March of the Penguins

3.158 billion passengers will trek across China in the forty days between January 11 and February 21. Not different people, obviously, as the transit systems double and triple count individuals making return trips and layovers. Even so, the end result is still the same; over the next five weeks, China’s infrastructure will have to absorb a little less than half the world’s population in commuters as students and workers go home for the holidays.

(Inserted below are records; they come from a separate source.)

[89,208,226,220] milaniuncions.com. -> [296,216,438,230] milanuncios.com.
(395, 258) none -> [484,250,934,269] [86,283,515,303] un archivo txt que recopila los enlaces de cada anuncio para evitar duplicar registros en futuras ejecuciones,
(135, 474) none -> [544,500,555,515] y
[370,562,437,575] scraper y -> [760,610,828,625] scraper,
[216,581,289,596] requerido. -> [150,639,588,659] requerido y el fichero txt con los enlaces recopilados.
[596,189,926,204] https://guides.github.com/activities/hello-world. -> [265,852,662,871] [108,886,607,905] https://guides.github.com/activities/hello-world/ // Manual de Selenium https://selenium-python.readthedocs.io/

Spring Festival is unquestionably the largest mass migration of human beings on the planet, and the government has to handle this phenomenon every single year in the dead of winter when travel conditions are at their worst.

According to announcements from the NDRC, Ministry of Transport, Ministry of Rail, and other relevant ministries (see full article in Chinese here), China’s 3.158 billion commuters will be distributed in the following ways:
  • 2.845 billion will drive (71.13 million per day)
  • 235 million will take the train (5.88 million per day)
  • 45.5 million will travel by boat (1.14 million per day)
  • 24 million will fly home (0.6 million per day)
Rail is the obvious option for those headed inland who can’t afford a plane ticket. Even if all of China’s lower classes had access to automobiles, who would ever want to drive 1,130 miles of traffic from Beijing back to Sichuan when they can just sleep on the train? The 2.845 billion car trips this winter won’t be made by motor enthusiasts. They will be made by people who simply couldn’t get one of China’s precious few train tickets.  

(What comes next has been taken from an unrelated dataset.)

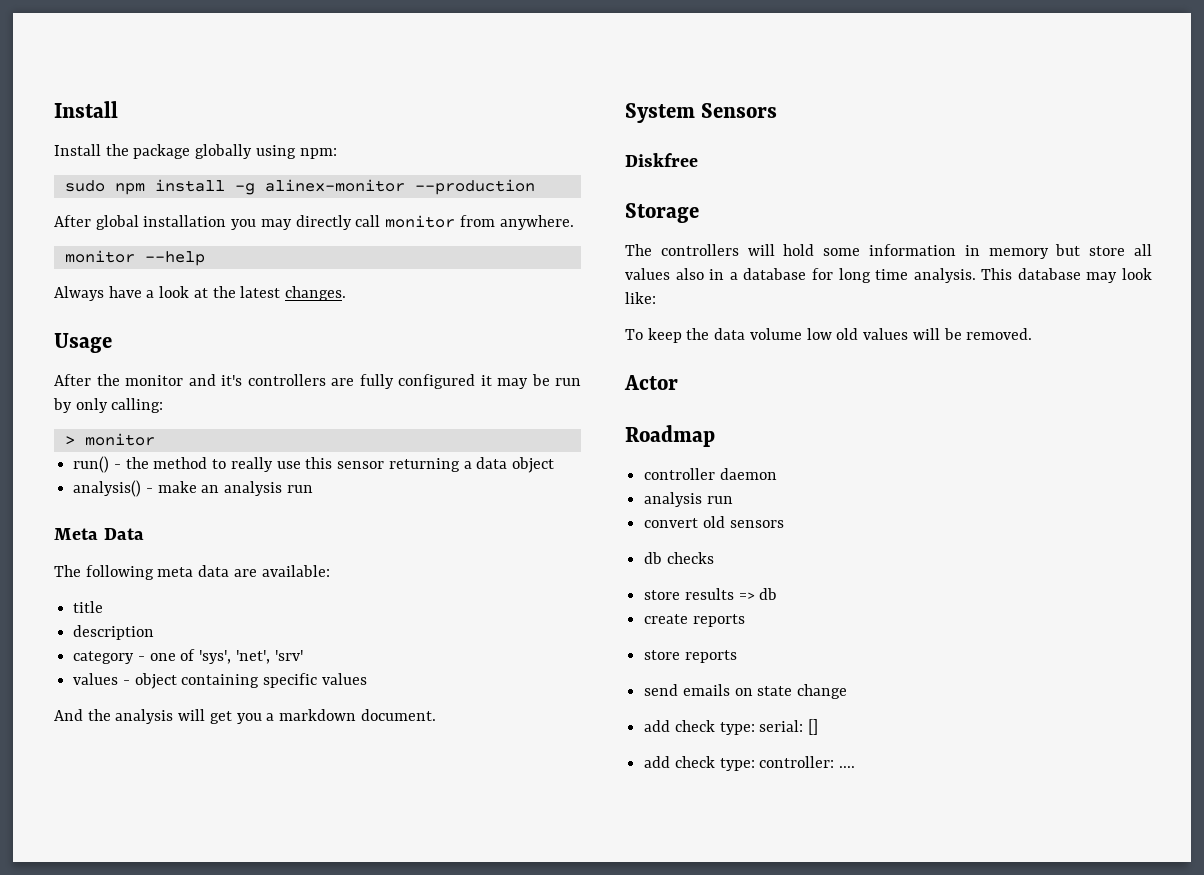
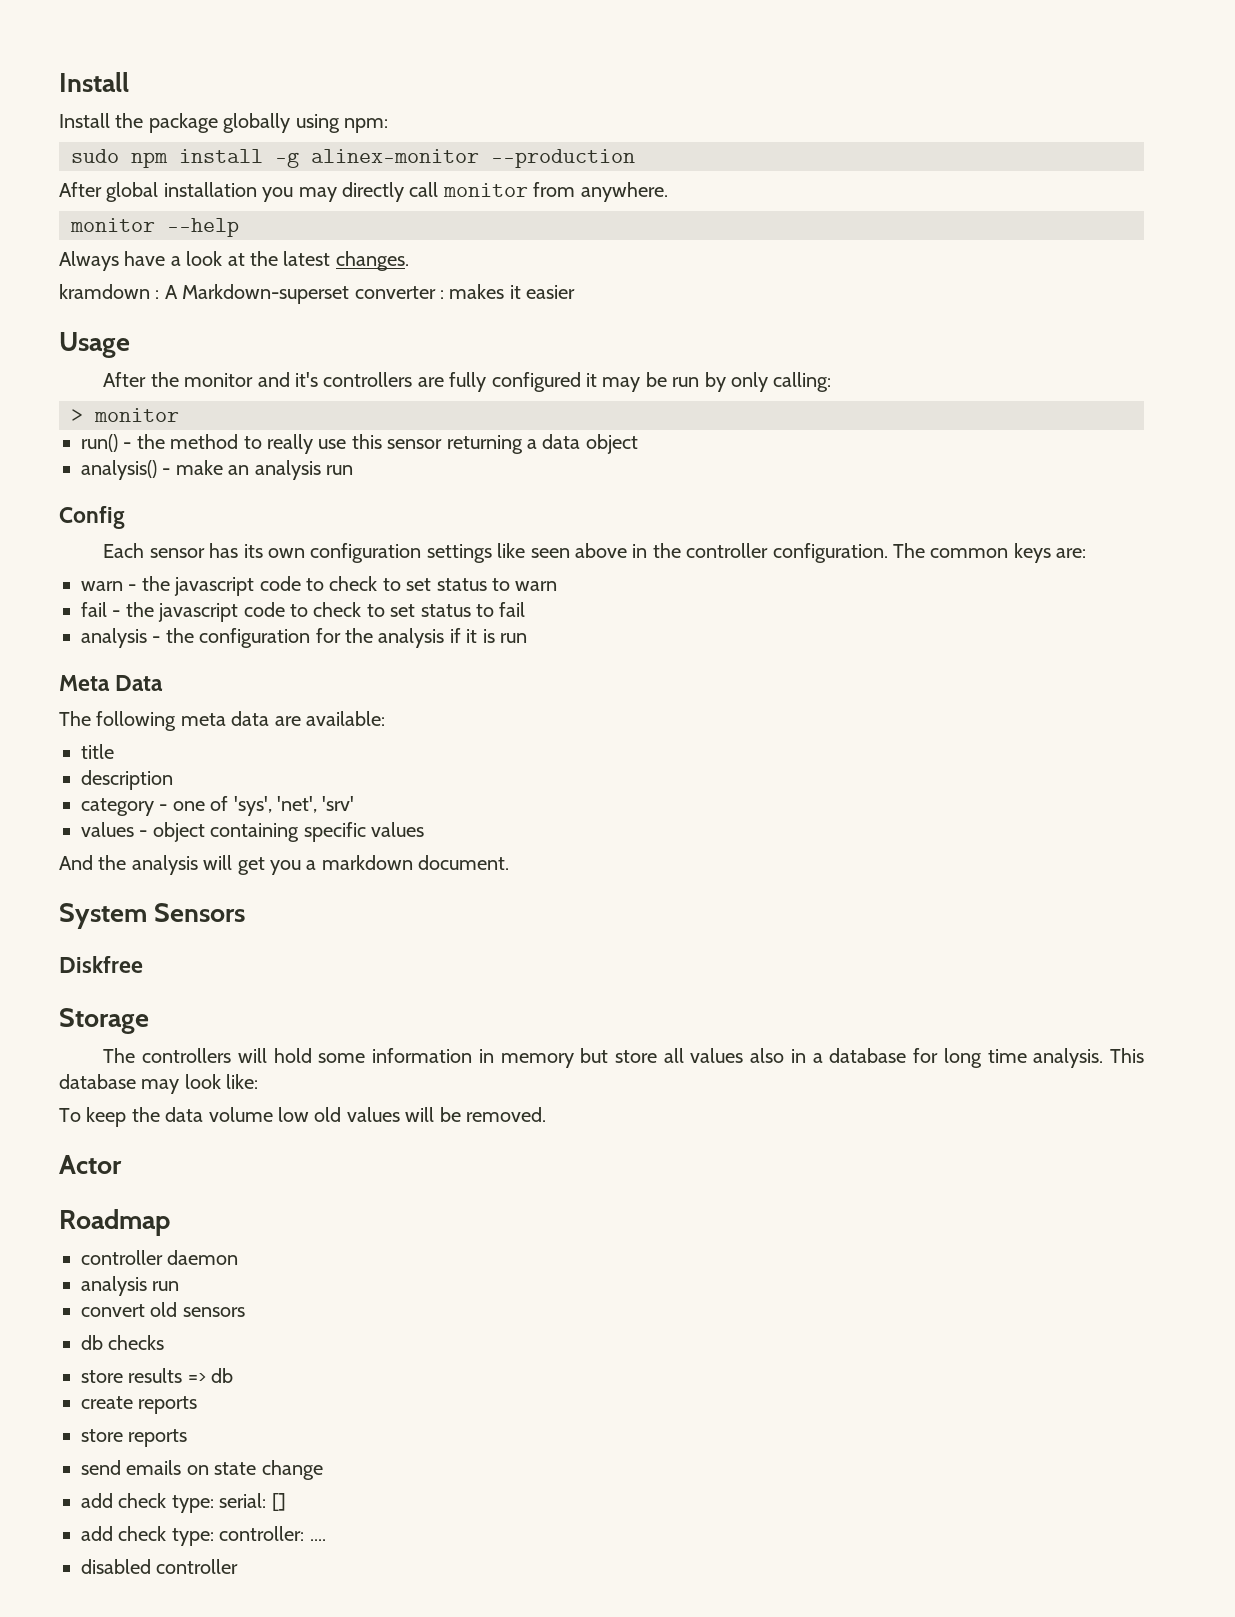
(347, 293) none -> [59,284,576,304] // kramdown : A Markdown-superset converter : makes it easier
(313, 489) none -> [59,506,125,529] [103,543,1087,563] [81,576,558,596] [81,602,526,622] [81,628,527,648] // Config // Each sensor has its own configuration settings like seen above in the controller configuration. The common keys are: // warn - the javascript code to check to set status to warn // fail - the javascript code to check to set status to fail // analysis - the configuration for the analysis if it is run
(856, 767) none -> [81,1559,239,1574] // disabled controller

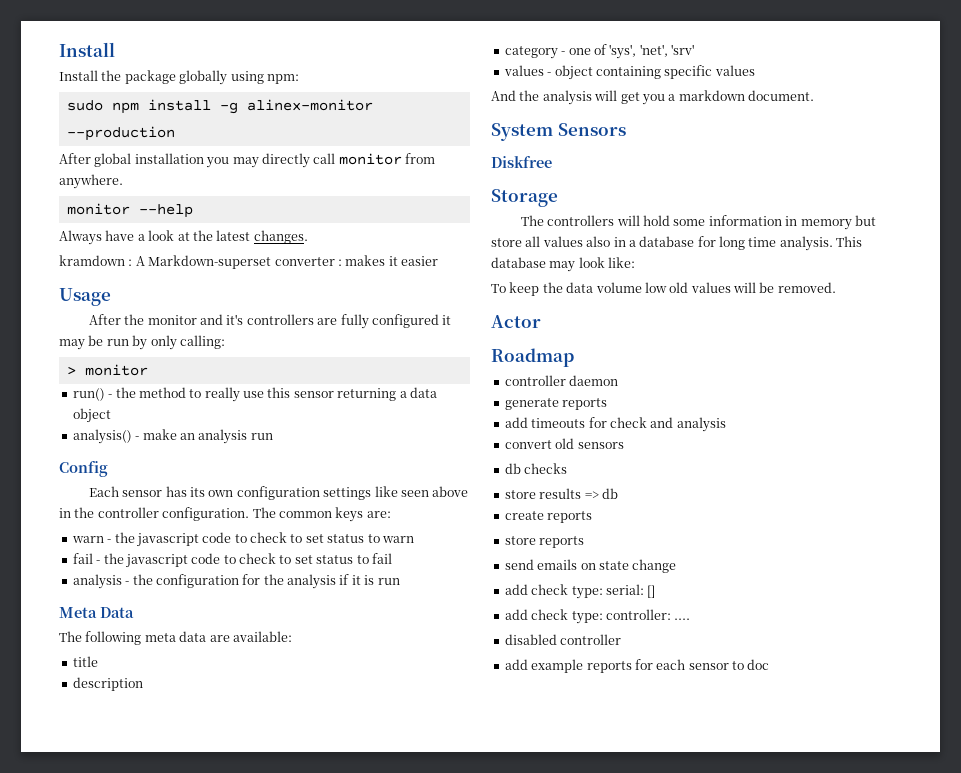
[81,1276,180,1296] analysis run -> [504,398,608,410] [504,417,726,432] generate reports // add timeouts for check and analysis
(239, 1566) none -> [504,659,770,673] // add example reports for each sensor to doc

Thousand of workers queue in vain for a train ticket home


Angry and Empty-Handed

Spring Festival train tickets are a precious commodity in China, and so like iPads or access to the Shanghai World Expo, Chinese people will spend days lining up for them. The catch is that train tickets are only available from certain designated kiosks located throughout the city, and can only be purchased up to five days before your trip. Supply is extremely limited, and so tickets generally sell out within the first hour of being on sale. You don’t have to be a master of game theory to predict that every year China will see a longer line of angry, cold, and tired citizens lining up at these ticket windows with hopes of getting a seat on the country's increasingly bottlenecked train system.

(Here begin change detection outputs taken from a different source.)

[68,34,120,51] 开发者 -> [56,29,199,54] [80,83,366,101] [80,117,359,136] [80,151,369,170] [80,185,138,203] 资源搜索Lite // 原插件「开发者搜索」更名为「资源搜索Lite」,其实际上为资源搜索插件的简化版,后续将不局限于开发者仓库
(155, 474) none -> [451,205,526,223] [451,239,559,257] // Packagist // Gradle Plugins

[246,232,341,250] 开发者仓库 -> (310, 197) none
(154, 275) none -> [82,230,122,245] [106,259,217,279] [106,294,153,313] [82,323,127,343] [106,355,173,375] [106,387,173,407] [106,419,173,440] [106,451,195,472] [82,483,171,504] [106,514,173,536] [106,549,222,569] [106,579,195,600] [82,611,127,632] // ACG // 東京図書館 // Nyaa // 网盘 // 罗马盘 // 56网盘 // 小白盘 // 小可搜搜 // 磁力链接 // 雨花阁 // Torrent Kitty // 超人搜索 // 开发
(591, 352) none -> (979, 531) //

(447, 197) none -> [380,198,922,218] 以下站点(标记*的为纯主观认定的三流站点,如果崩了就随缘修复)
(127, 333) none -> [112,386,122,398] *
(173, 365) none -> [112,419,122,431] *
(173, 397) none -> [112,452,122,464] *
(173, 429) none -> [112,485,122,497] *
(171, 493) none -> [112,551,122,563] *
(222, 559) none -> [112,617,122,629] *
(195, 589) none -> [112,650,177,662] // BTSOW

China plans to dramatically boost consumption by increasing urbanization to 51.5% by 2015. This means that over the next four years, an additional 53.6 million Chinese citizens will move from rural to urban areas. Many of those relocating will be migrant workers, looking to build infrastructure in China’s burgeoning cities in exchange for some money to send back home. Without roots in the city, though, Chinese culture dictates that these people all return home each winter to spend a few weeks with their families. Unless they have access to a car and a driver's license, the majority of these workers will lining up for a train ticket.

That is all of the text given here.